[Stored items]
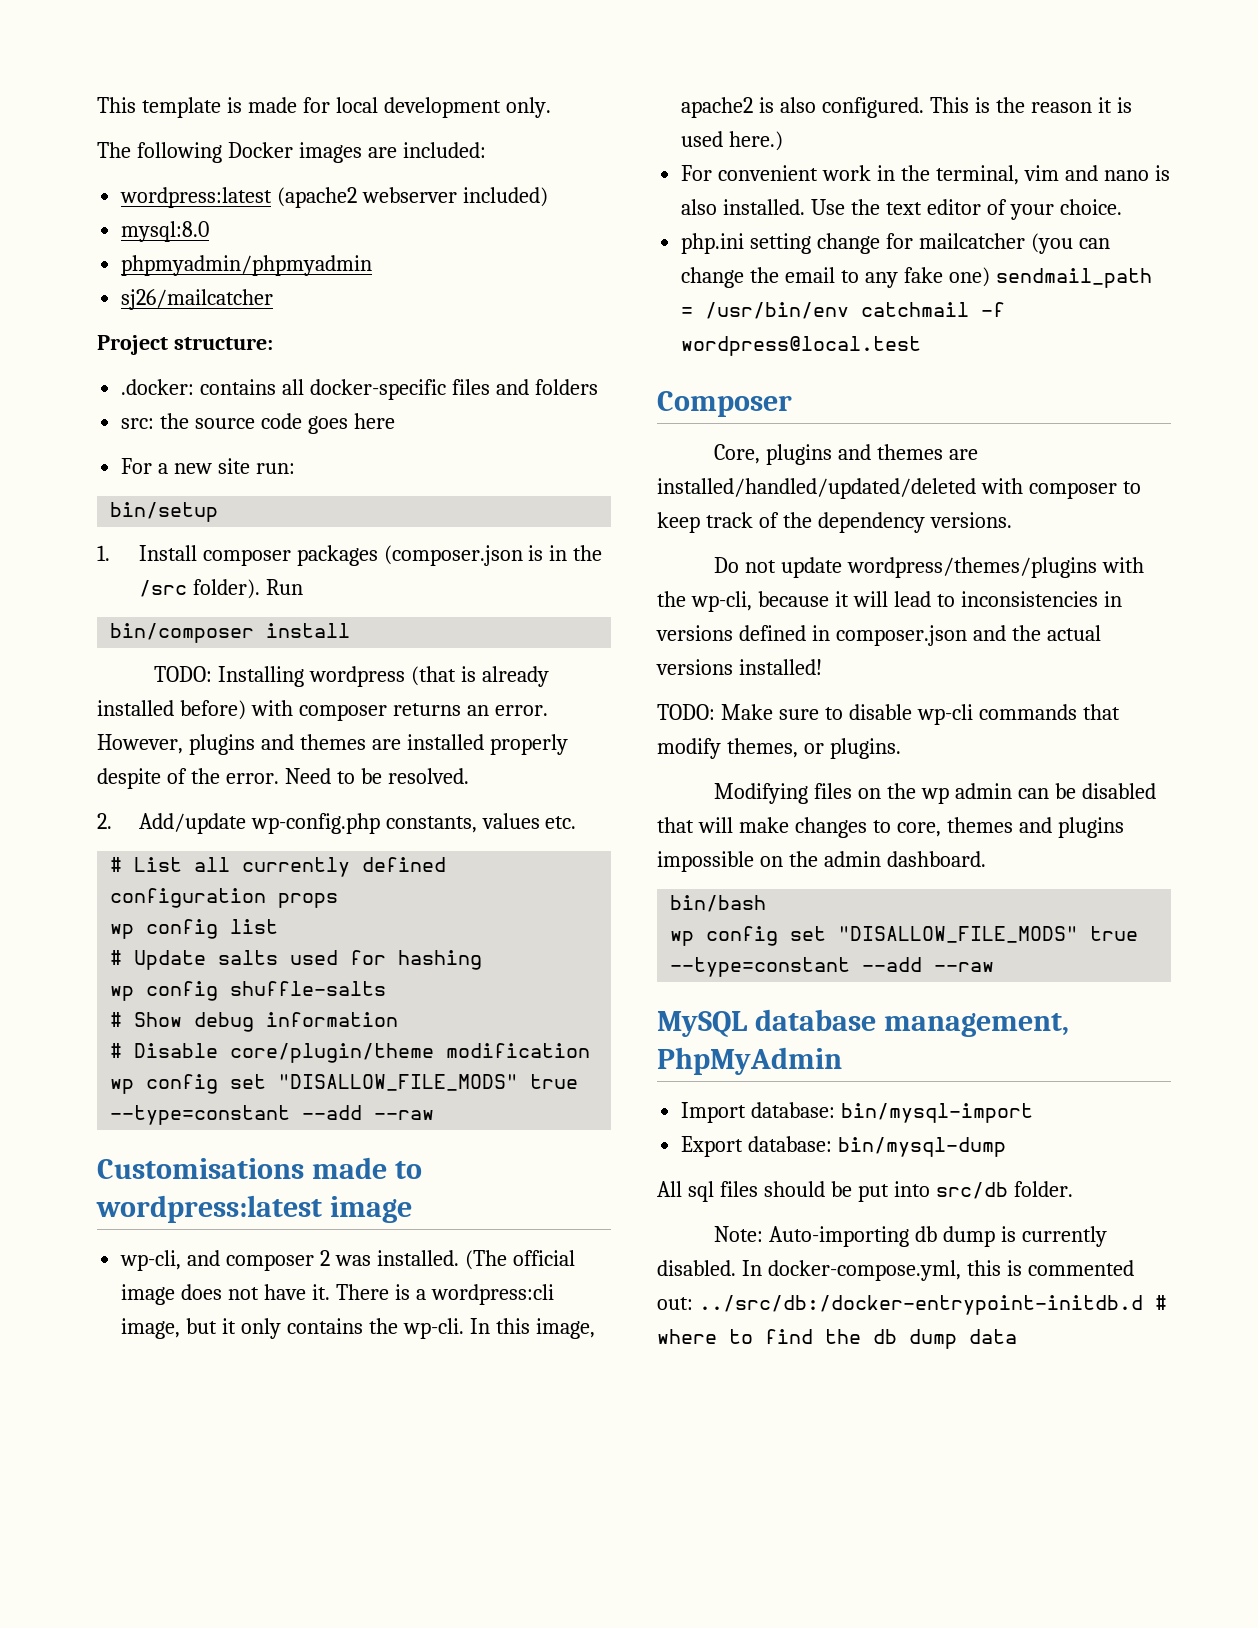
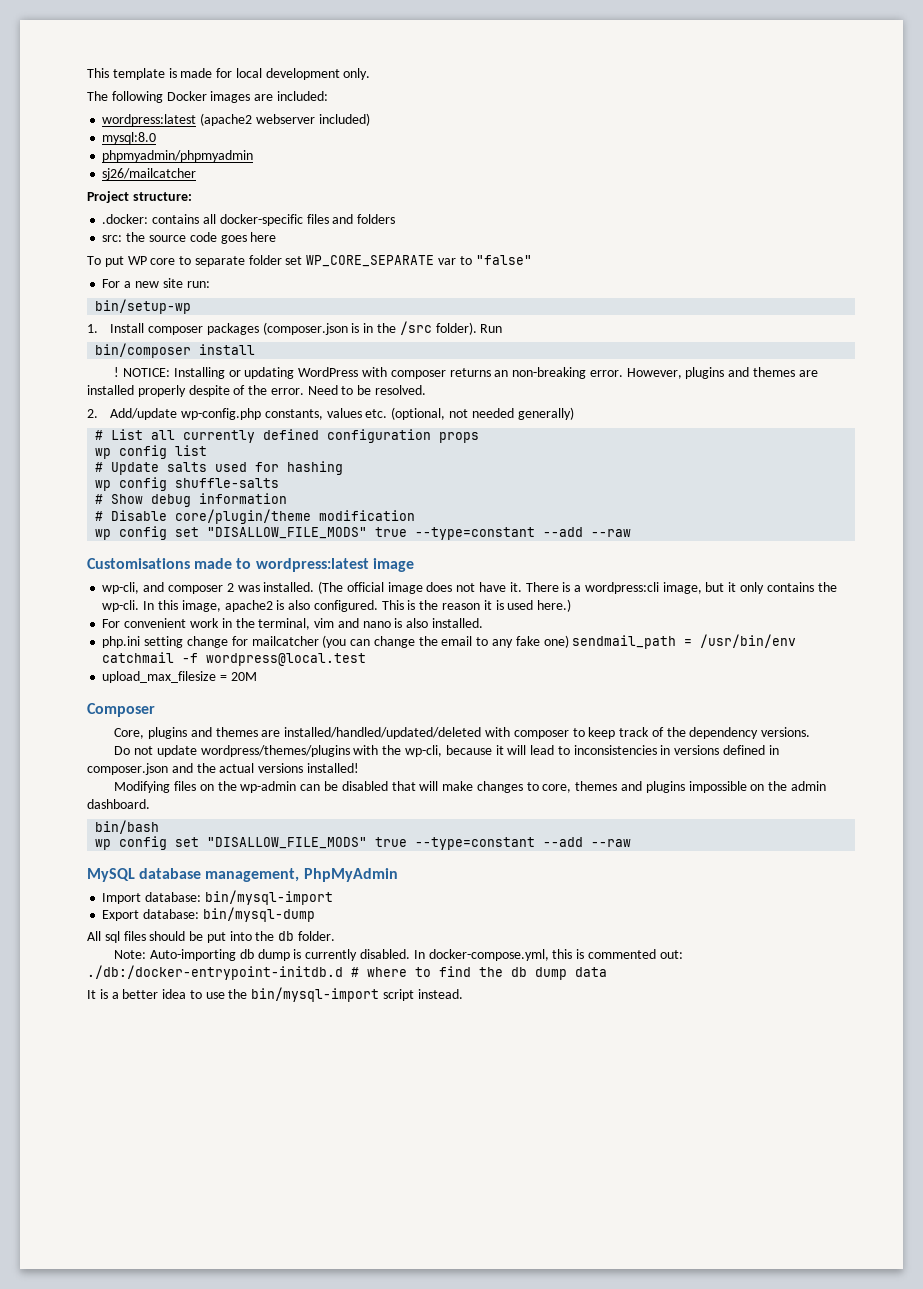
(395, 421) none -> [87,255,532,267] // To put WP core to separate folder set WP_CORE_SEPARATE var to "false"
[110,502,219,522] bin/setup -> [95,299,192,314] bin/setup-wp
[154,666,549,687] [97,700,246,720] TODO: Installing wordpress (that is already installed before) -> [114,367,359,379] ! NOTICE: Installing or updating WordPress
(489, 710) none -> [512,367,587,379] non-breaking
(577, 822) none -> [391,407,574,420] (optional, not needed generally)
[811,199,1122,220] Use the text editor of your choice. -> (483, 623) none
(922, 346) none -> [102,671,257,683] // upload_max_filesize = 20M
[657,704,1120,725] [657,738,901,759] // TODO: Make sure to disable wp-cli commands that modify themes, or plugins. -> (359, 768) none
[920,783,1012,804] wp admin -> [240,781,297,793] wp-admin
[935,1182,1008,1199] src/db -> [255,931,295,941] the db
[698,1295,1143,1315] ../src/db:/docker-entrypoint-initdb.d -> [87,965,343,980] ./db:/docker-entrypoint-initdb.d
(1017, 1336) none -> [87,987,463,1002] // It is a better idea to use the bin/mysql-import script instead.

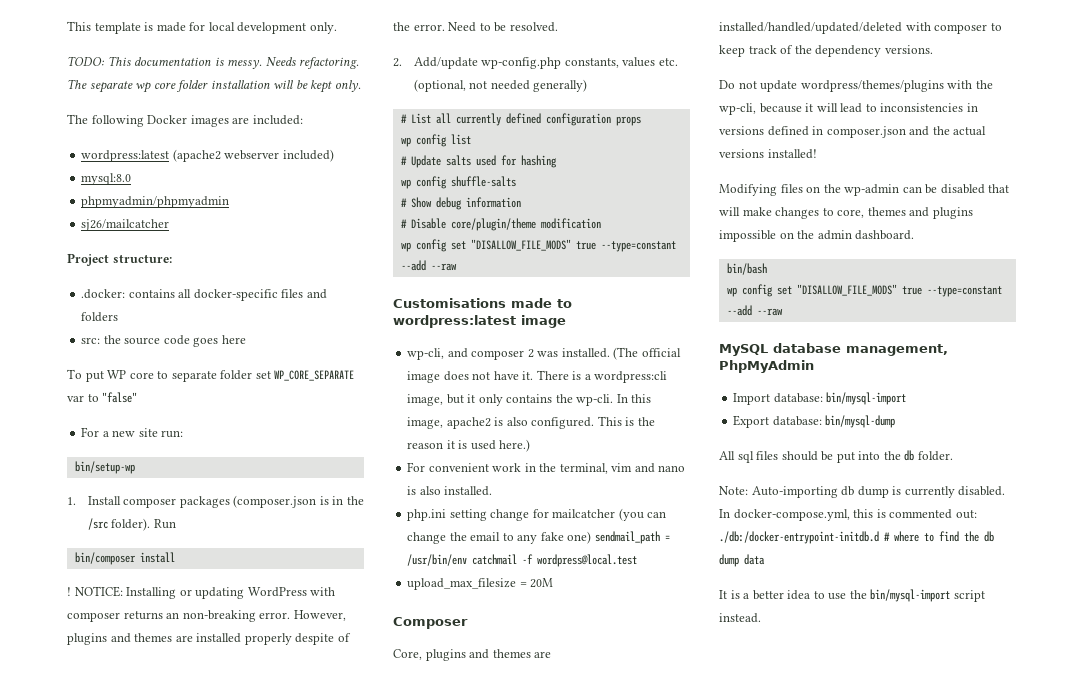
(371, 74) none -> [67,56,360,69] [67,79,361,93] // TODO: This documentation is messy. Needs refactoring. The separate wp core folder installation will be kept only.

Work to be completed
Print the records above again exactly. Leave out the images.

Written answer
(395, 421) none -> [87,255,532,267] // To put WP core to separate folder set WP_CORE_SEPARATE var to "false"
[110,502,219,522] bin/setup -> [95,299,192,314] bin/setup-wp
[154,666,549,687] [97,700,246,720] TODO: Installing wordpress (that is already installed before) -> [114,367,359,379] ! NOTICE: Installing or updating WordPress
(489, 710) none -> [512,367,587,379] non-breaking
(577, 822) none -> [391,407,574,420] (optional, not needed generally)
[811,199,1122,220] Use the text editor of your choice. -> (483, 623) none
(922, 346) none -> [102,671,257,683] // upload_max_filesize = 20M
[657,704,1120,725] [657,738,901,759] // TODO: Make sure to disable wp-cli commands that modify themes, or plugins. -> (359, 768) none
[920,783,1012,804] wp admin -> [240,781,297,793] wp-admin
[935,1182,1008,1199] src/db -> [255,931,295,941] the db
[698,1295,1143,1315] ../src/db:/docker-entrypoint-initdb.d -> [87,965,343,980] ./db:/docker-entrypoint-initdb.d
(1017, 1336) none -> [87,987,463,1002] // It is a better idea to use the bin/mysql-import script instead.

(371, 74) none -> [67,56,360,69] [67,79,361,93] // TODO: This documentation is messy. Needs refactoring. The separate wp core folder installation will be kept only.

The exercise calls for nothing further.